In the ever-evolving field of immunology, the study of T-cell responses to various exposures is pivotal for unraveling the complexities of immune health and advancing new therapies that use these natural defenses. T cells, through their unique receptors, record the history of an individual’s immune challenges, such as infections, vaccinations or various chronic conditions, referred to as T-cell signatures. Collectively, these signatures are comprised of both T-cell responses that are individualistic as well as those that are public across populations with overlapping exposures and shared Human Leukocyte Antigens (HLAs).
Understanding these signatures is crucial as they offer a window into the body’s adaptive immune responses, revealing how T cells differentiate and mobilize in the face of diverse threats. This knowledge is instrumental in developing targeted therapies and vaccines. By mapping the intricate relationship between T-cell responses and exposures, researchers can identify immune system malfunctions and craft interventions that bolster our defense mechanisms against diseases.
At Adaptive, we have spent over a decade generating the largest collection of immune receptor data from tens of thousands of donors. Together with our partners at Microsoft Research, we have developed computational models to infer the HLA type of a donor from their T-cell receptor (TCR) repertoire. We’ve also associated millions of “public” TCRs (TCRs that occur in many people) with the HLAs that present the antigens that the TCRs respond to. The combination of these two capabilities – to infer a donor’s HLA type and to catalog the public TCRs associated with HLAs – enables new kinds of discoveries.

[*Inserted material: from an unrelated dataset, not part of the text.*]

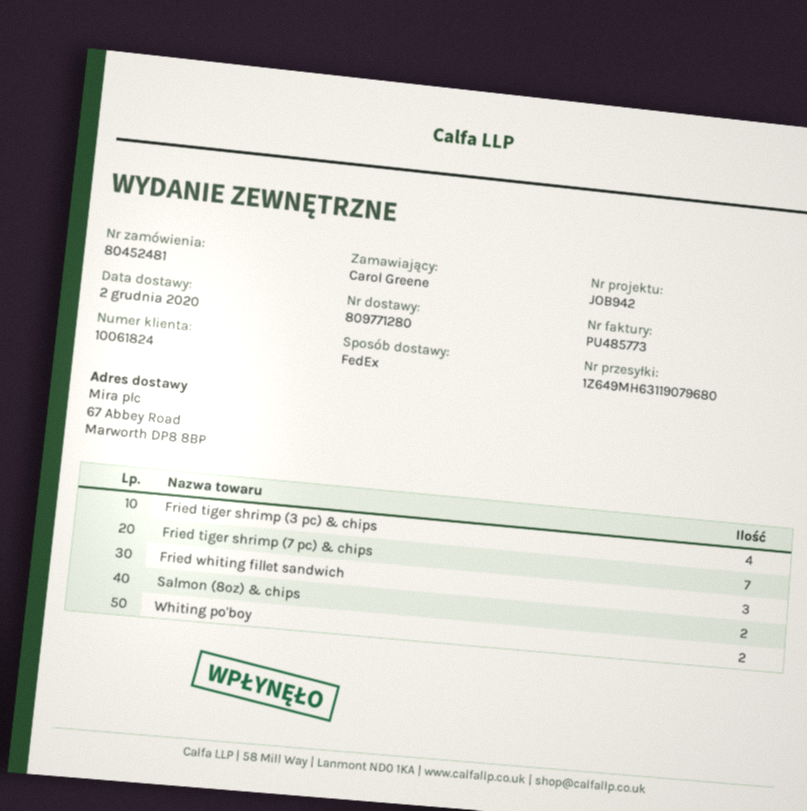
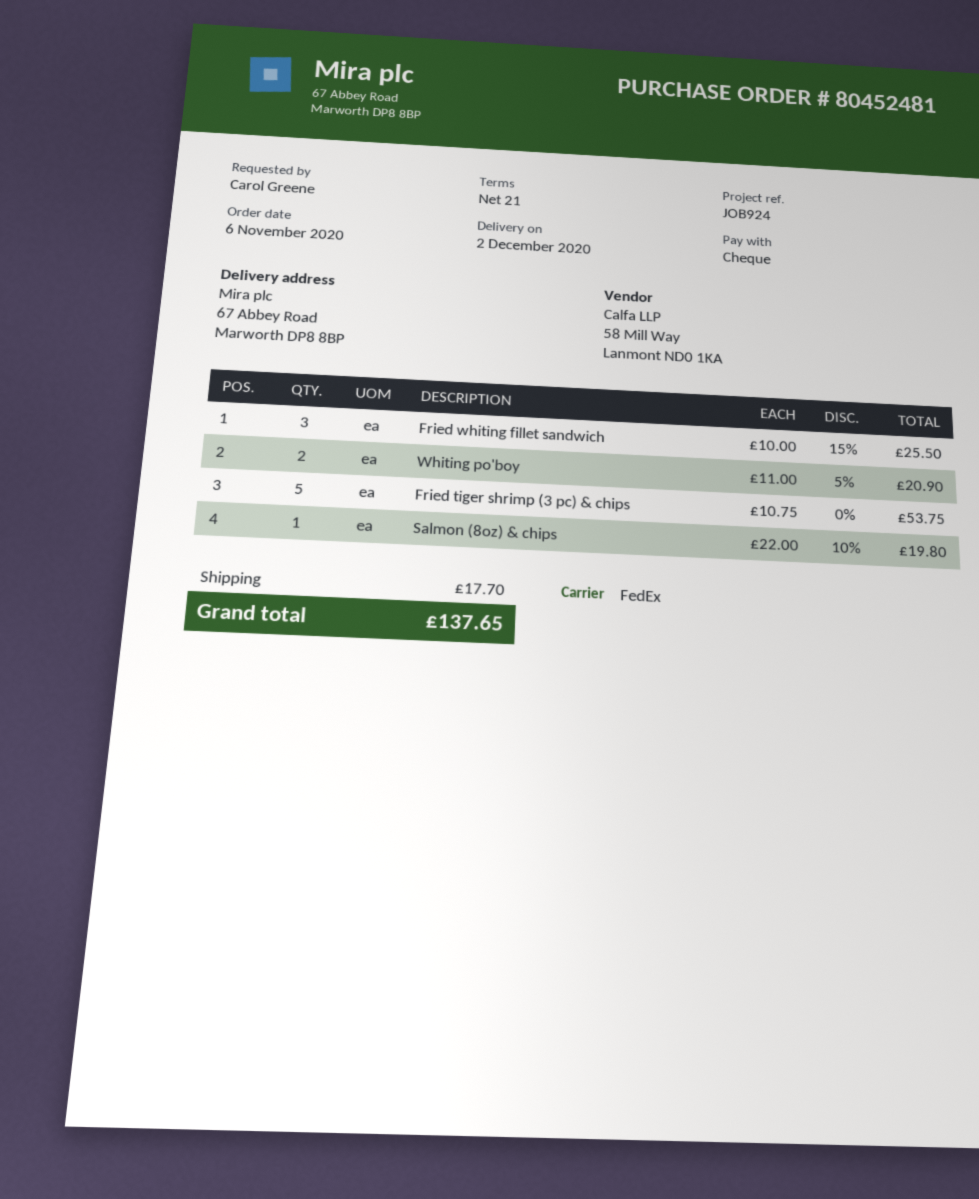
reference: JOB942 -> JOB924
Fried tiger shrimp (3 pc) & chips: 4 -> 5
Fried tiger shrimp (7 pc) & chips: 7 -> none
Salmon (8oz) & chips: 2 -> 1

Adaptive and Microsoft have released three manuscripts on bioRxiv, shedding light on this complex relationship and offering new avenues for research and clinical applications.
Large-scale mapping of TCRs to HLAs
In the first manuscript, “Large-scale statistical mapping of T-cell receptor β sequences to Human Leukocyte Antigens,” we analyze Adaptive Immunosequencing data from >4,000 subjects with known HLA type to statistically associate a million public TCRs with hundreds of HLAs. This in turn allows us to build accurate models for imputing HLA genotypes from TCR repertoires. The reason that these TCRs associate with an HLA is that each TCR responds to some HLA-presented antigen that is part of a prevalent immune exposure, and so these HLA-associated TCRs collectively represent the public responses to many different exposures.
Constructing ECOclusters: the public responses to individual immune exposures
The second manuscript, “Identifying immune signatures of common exposures through co-occurrence of T-cell receptors in tens of thousands of donors,” leverages HLA-associated TCRs and immune repertoires from more than 30,000 donors to construct “ECOclusters” (Exposure-associated Co-Occurrence clusters), groups of HLA-associated TCRs that tend to co-occur in the same people. Each ECOcluster putatively represents the “public” T-cell response to some virus, bacterium, or other prevalent exposure. We use T-cell repertoires from donors of known serological status for 7 exposures (Cytomegalovirus, SARS-CoV-2, HSV-1, HSV-2, EBV, Parvovirus and T. gondii) to identify a single ECOcluster associated with each exposure.
Exploring the Cytomegalovirus (CMV) ECOcluster, a new public resource
A third manuscript, “A catalog of the public T-cell response to Cytomegalovirus,” makes the 26,106-TCR ECOcluster associated with Cytomegalovirus (CMV) publicly available and explores it in detail. We use TCR sequence similarity within ECOclusters to identify groups of TCRs that appear to respond to the same antigen, and we find suggestions of different subgroups of CMV-exposed donors responding to different antigens. CMV has clinical relevance in certain settings, like transplant rejection. More broadly, the CMV ECOcluster represents the first comprehensive catalog of the public T-cell response to a virus with a profound impact on the T-cell repertoire.
Combined, these three manuscripts demonstrate important new capabilities but also highlight a great enigma still to be solved. We’ve defined the public T-cell responses to many prevalent immune exposures, and we can use them to construct a ledger of an individual’s historical exposures. However, most of the entries in that ledger remain a mystery: currently, we only know the identity of seven of them. Through future work with collaborators, and by experimentally associating more TCRs with their HLA-presented antigens, we will learn the exposures associated with more and more ECOclusters, adding labels to this new catalog of public immune responses.
These capabilities have applications beyond infectious disease. Adaptive trains AI/ML models to help accelerate our target and drug discovery efforts. For example, in autoimmune disorders, we can infer the HLA types of affected individuals, to isolate the HLA presentation of specific autoimmune responses and help identify their target antigens. We can also use our catalog of TCR responses to public exposures to explore the intersection between pathogen response and autoimmunity, building our knowledge of the mechanism of disease.
These new capabilities extend Adaptive’s reach as a key player in an era of novel target discovery and development of immune-mediated therapeutics to help tackle devastating diseases. We look forward to decoding more and more of the public responses to prevalent immune exposures, so we can realize a future where we fully leverage diagnostic and therapeutic power of the adaptive immune system.